Problem statement => Write the data below out exactly as it stands. Do not include the pictures.

Data under study =>
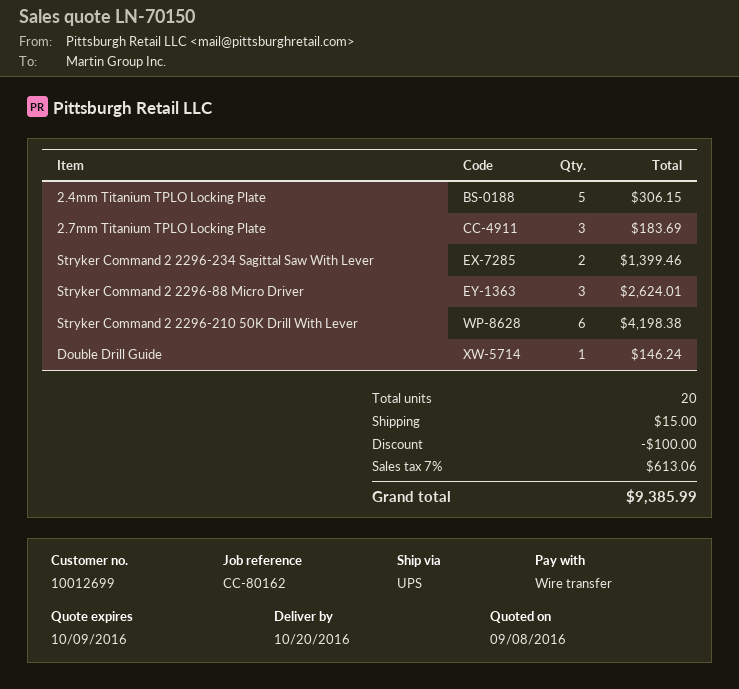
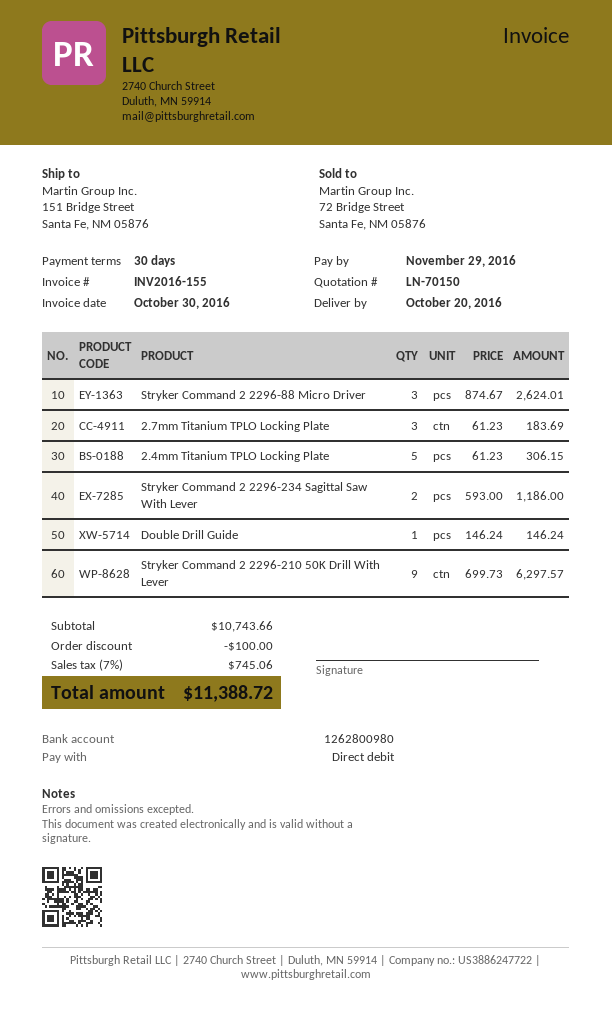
payment method: bank transfer -> direct debit
Stryker Command 2 2296-234 Sagittal Saw With Lever: 2 for 1399.46 -> 2 for 1186.00
Stryker Command 2 2296-210 50K Drill With Lever: 6 for 4198.38 -> 9 for 6297.57
shipping: 15.00 -> none
tax: 7% = 613.06 -> 7% = 745.06
total: 9385.99 -> 11388.72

Response box =>
payment method: bank transfer -> direct debit
Stryker Command 2 2296-234 Sagittal Saw With Lever: 2 for 1399.46 -> 2 for 1186.00
Stryker Command 2 2296-210 50K Drill With Lever: 6 for 4198.38 -> 9 for 6297.57
shipping: 15.00 -> none
tax: 7% = 613.06 -> 7% = 745.06
total: 9385.99 -> 11388.72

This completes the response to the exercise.